MATERIAL PROVIDED:
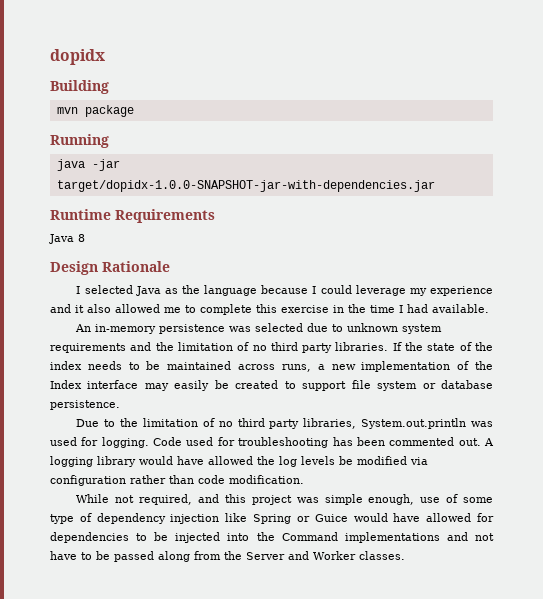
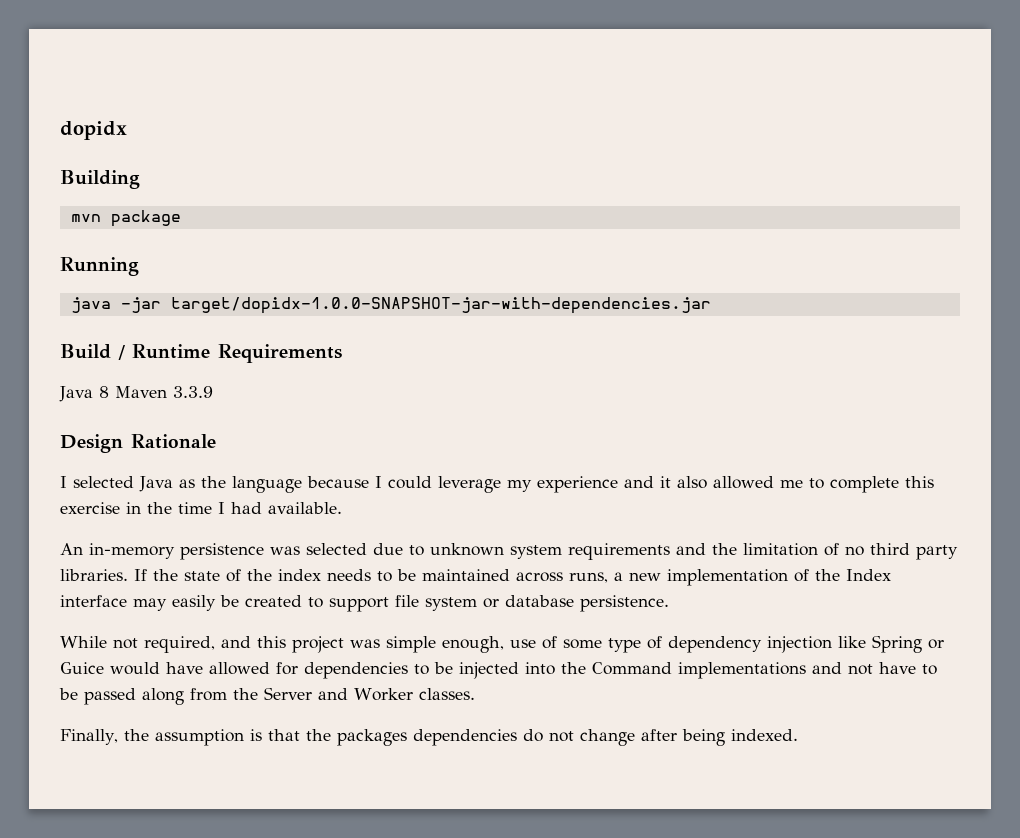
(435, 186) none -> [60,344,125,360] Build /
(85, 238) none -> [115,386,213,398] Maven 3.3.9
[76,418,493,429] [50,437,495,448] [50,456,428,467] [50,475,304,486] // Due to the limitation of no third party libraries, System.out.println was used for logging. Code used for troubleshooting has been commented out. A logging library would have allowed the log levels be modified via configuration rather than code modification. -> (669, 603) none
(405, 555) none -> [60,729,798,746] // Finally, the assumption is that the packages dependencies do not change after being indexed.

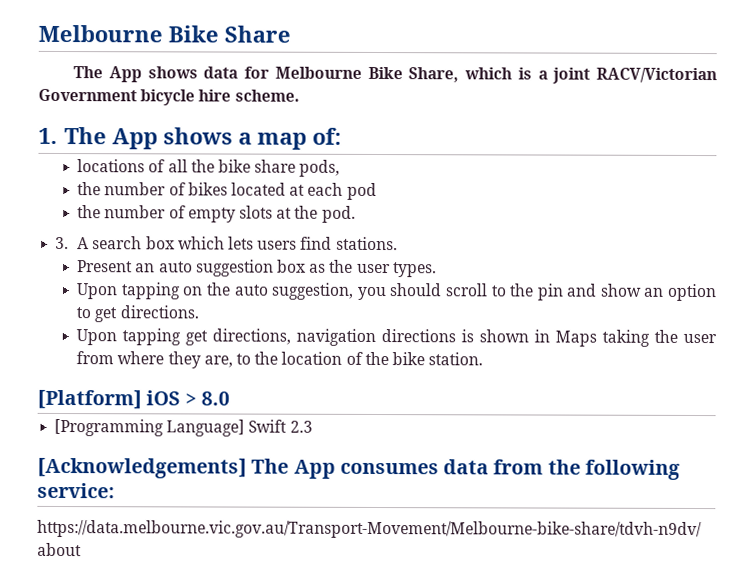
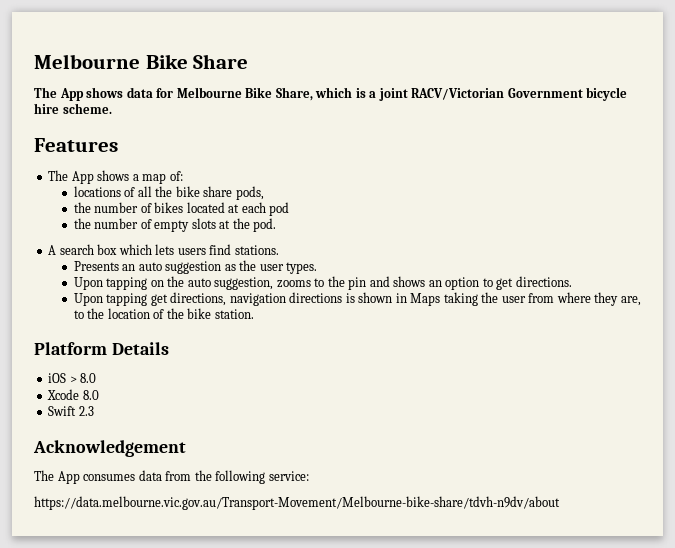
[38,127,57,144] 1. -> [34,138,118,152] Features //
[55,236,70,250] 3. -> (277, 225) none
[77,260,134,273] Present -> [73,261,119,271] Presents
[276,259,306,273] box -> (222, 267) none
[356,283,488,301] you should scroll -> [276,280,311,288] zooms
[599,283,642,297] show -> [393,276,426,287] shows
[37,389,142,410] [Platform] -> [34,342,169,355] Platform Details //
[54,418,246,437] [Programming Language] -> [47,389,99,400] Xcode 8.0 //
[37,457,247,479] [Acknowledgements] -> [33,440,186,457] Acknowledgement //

PROBLEM: Lines from the one containing "[55,236,70,250] 3. -> (277, 225) none" through the final line of the entries above are to be output exactly; omit all others.

RESULT OF THIS EXERCISE:
[55,236,70,250] 3. -> (277, 225) none
[77,260,134,273] Present -> [73,261,119,271] Presents
[276,259,306,273] box -> (222, 267) none
[356,283,488,301] you should scroll -> [276,280,311,288] zooms
[599,283,642,297] show -> [393,276,426,287] shows
[37,389,142,410] [Platform] -> [34,342,169,355] Platform Details //
[54,418,246,437] [Programming Language] -> [47,389,99,400] Xcode 8.0 //
[37,457,247,479] [Acknowledgements] -> [33,440,186,457] Acknowledgement //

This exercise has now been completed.